Assigned task: Locate the string "liberation" in the listing below. Copy every line where it is found.

Data supplied:
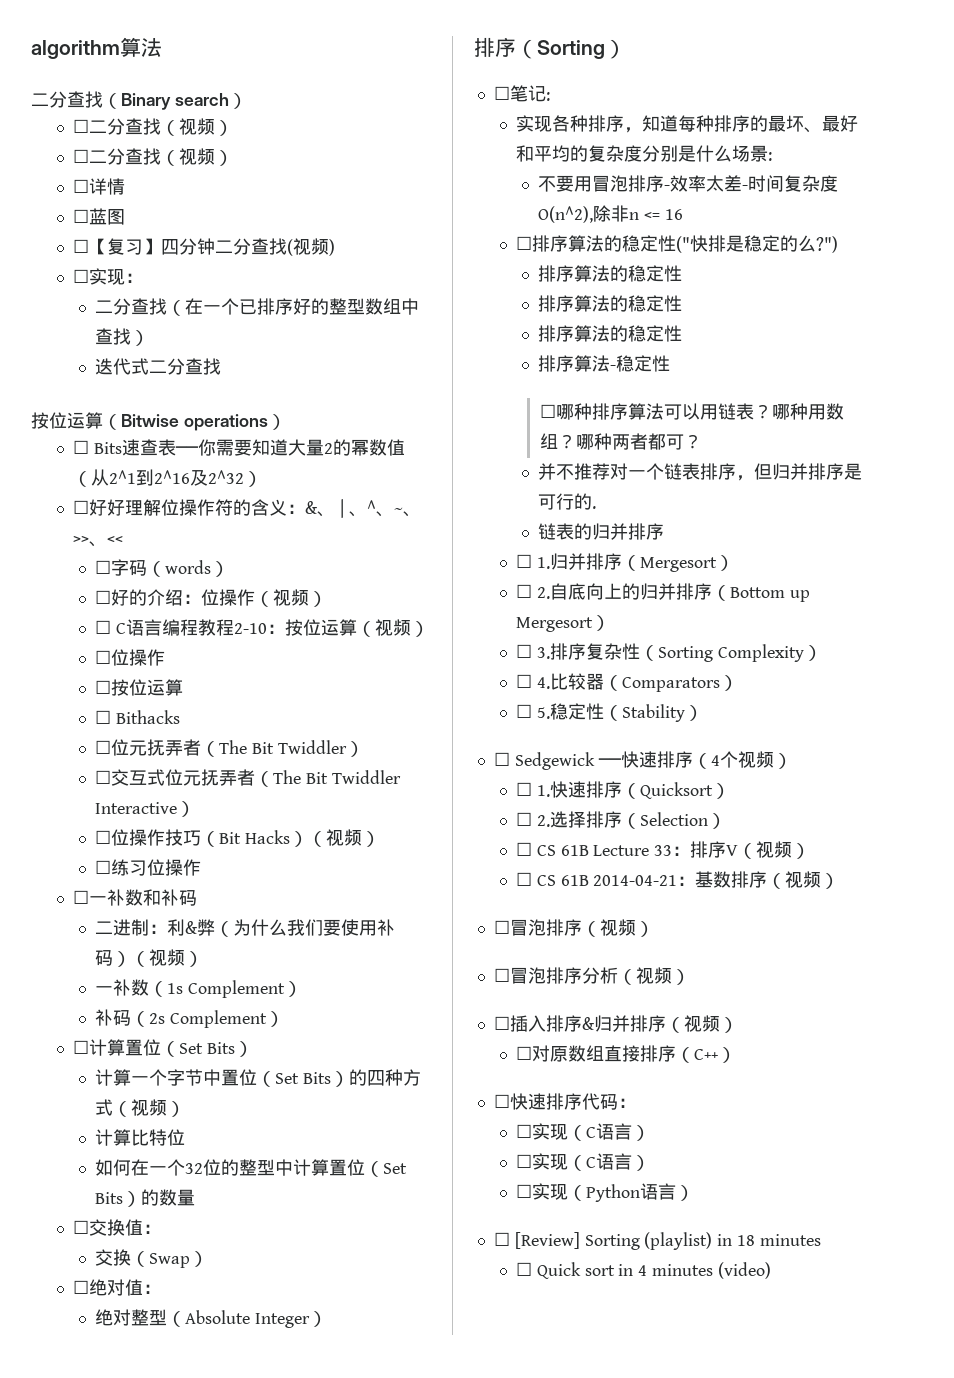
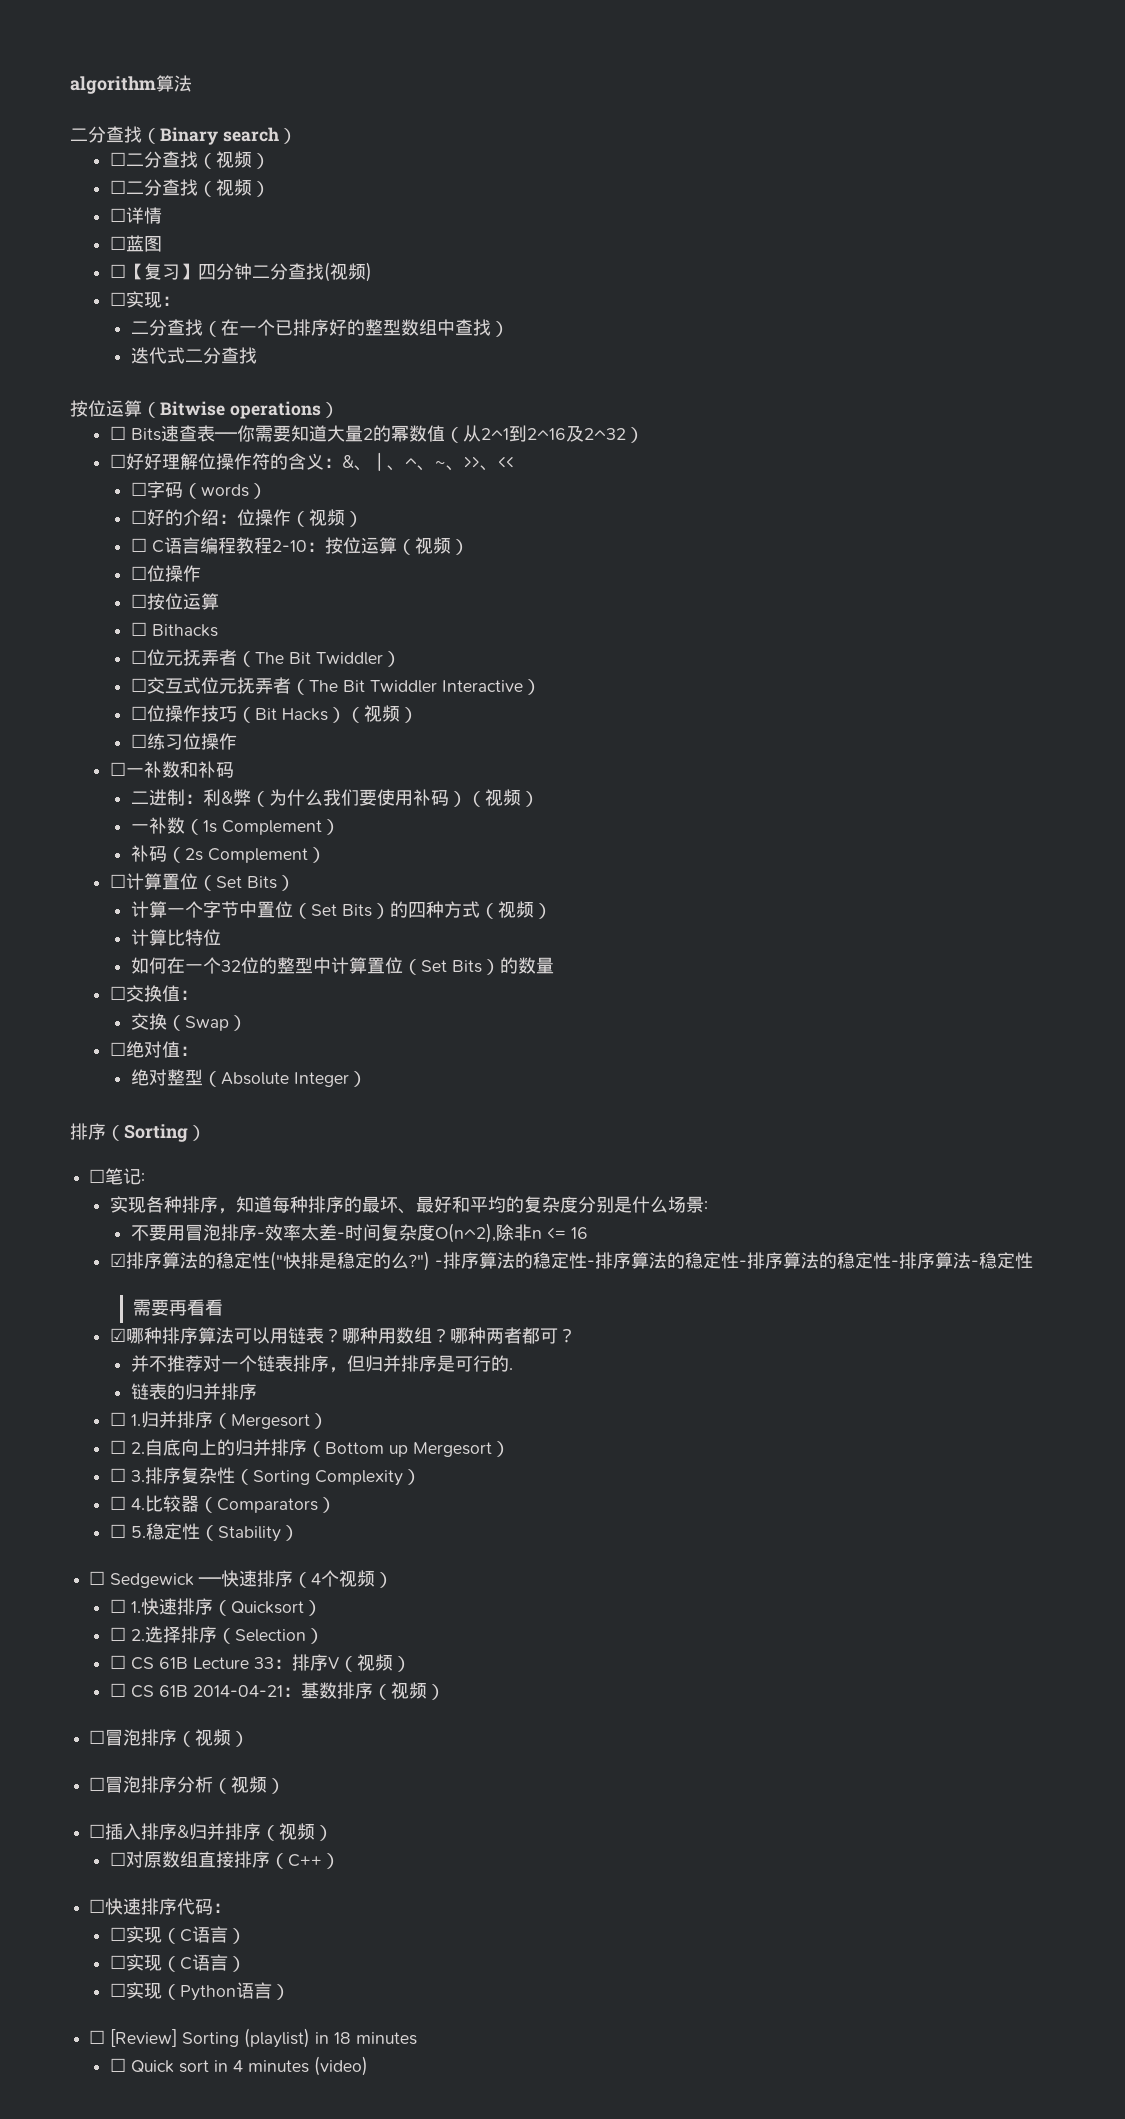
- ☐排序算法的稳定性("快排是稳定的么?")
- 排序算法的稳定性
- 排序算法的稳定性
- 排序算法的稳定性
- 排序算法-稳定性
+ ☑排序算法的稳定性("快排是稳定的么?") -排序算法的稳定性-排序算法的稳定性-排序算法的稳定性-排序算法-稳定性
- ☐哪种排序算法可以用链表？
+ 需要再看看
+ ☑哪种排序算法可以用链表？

==

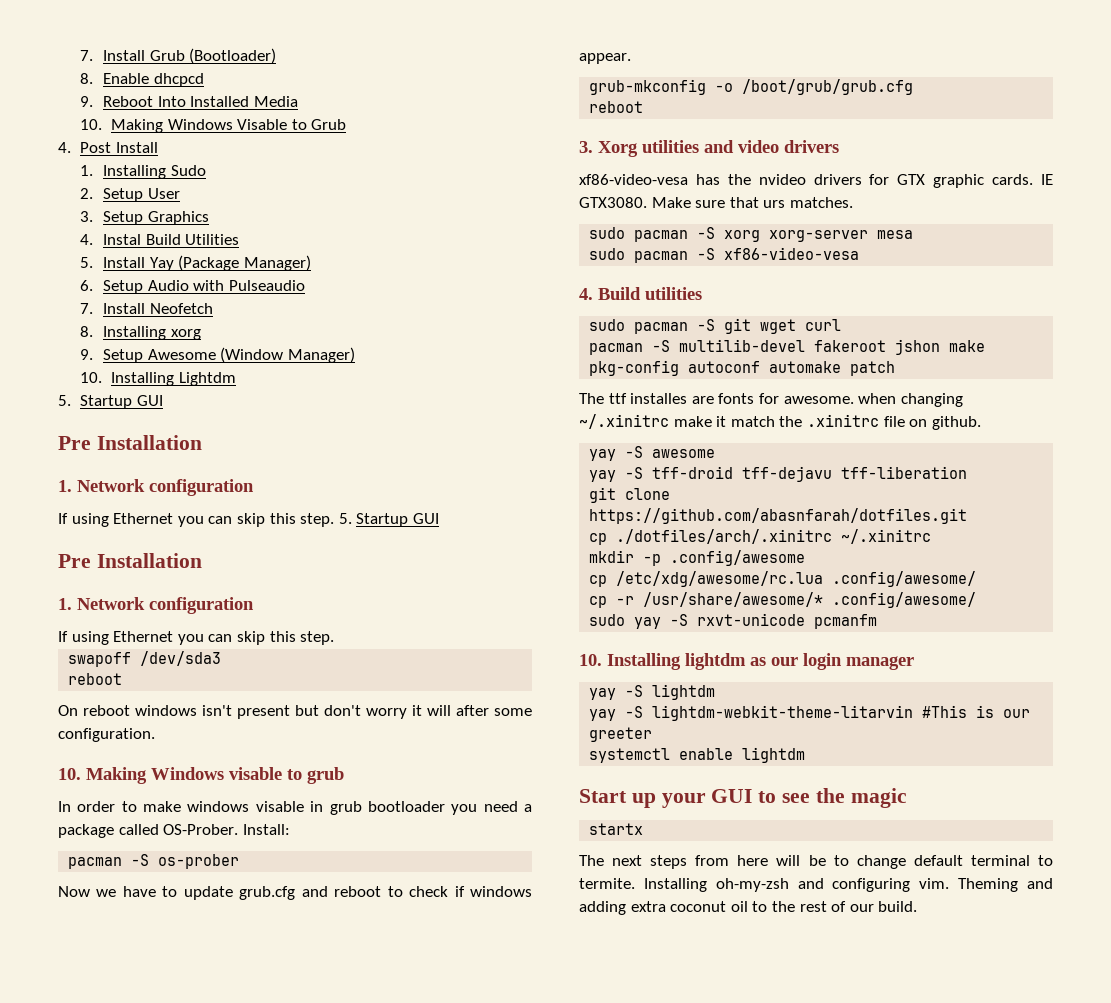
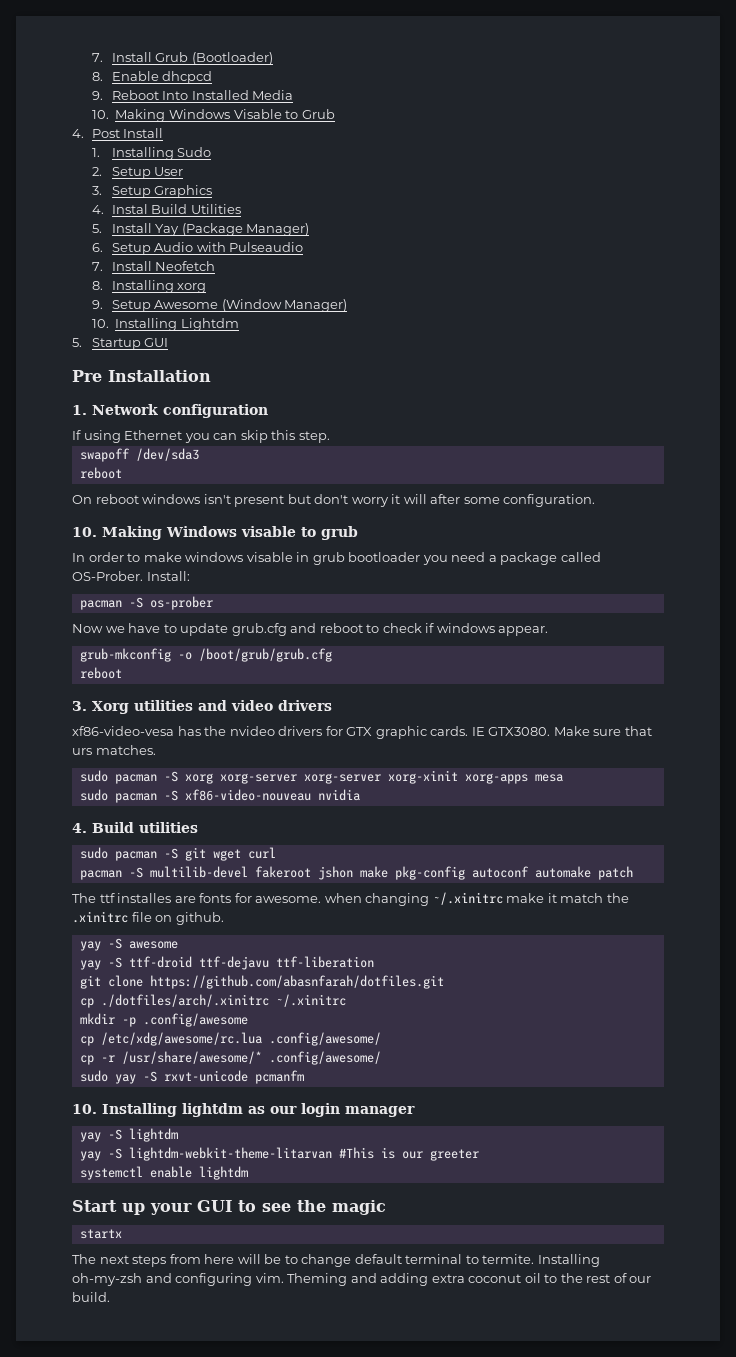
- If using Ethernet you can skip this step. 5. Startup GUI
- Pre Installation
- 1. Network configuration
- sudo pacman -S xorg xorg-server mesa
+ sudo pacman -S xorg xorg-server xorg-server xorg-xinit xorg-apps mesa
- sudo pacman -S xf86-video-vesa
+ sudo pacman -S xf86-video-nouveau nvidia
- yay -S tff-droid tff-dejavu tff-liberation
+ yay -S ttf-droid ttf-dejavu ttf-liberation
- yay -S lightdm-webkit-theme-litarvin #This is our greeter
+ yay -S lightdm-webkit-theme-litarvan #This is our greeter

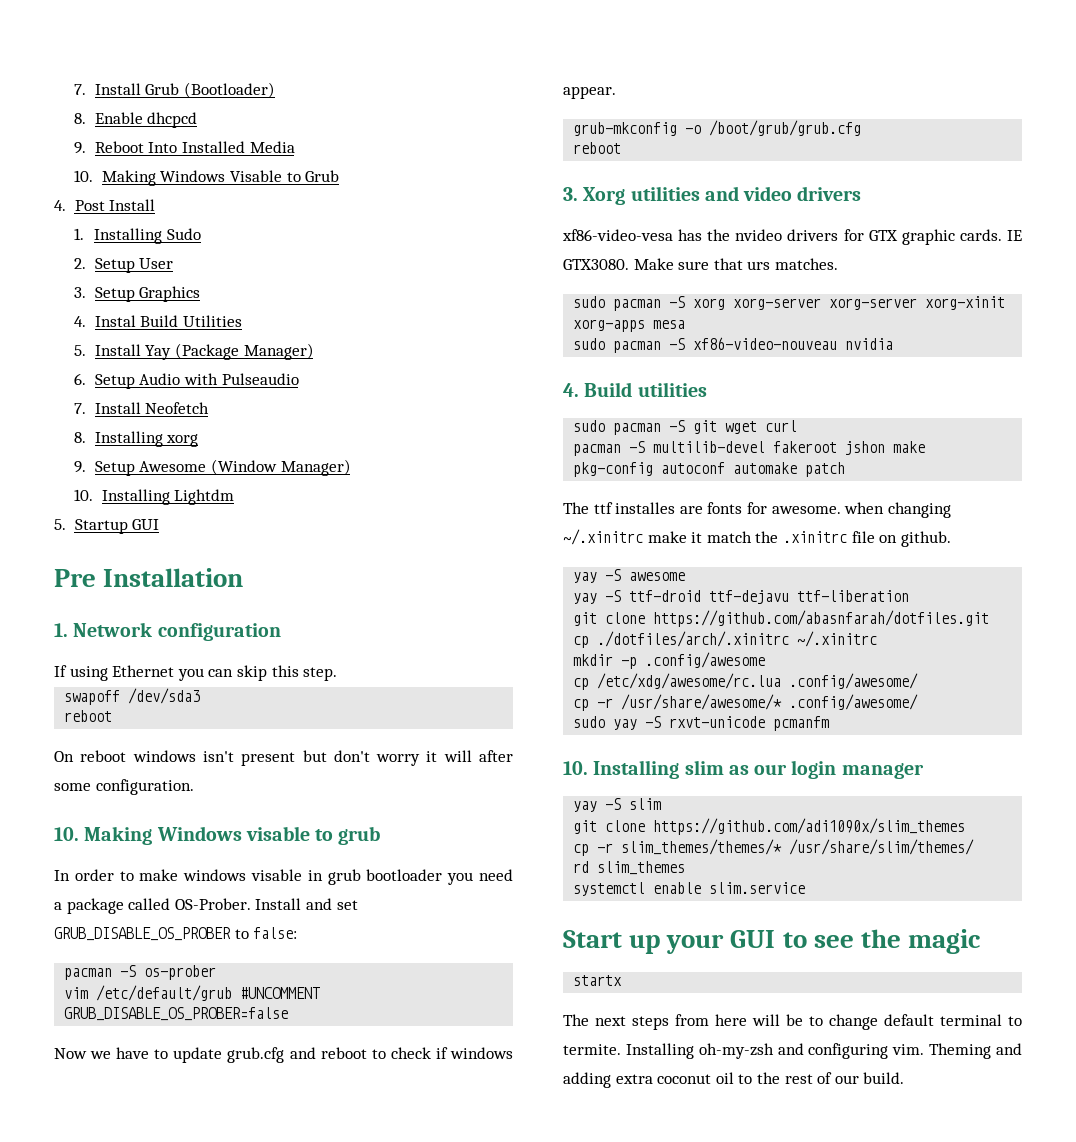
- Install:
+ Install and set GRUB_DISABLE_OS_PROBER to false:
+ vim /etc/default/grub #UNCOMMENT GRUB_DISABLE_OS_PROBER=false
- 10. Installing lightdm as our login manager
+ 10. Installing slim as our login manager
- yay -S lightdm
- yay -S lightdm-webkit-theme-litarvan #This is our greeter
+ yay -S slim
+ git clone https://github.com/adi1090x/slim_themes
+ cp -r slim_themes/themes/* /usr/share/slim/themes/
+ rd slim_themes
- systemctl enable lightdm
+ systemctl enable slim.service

Written answer:
- yay -S tff-droid tff-dejavu tff-liberation
+ yay -S ttf-droid ttf-dejavu ttf-liberation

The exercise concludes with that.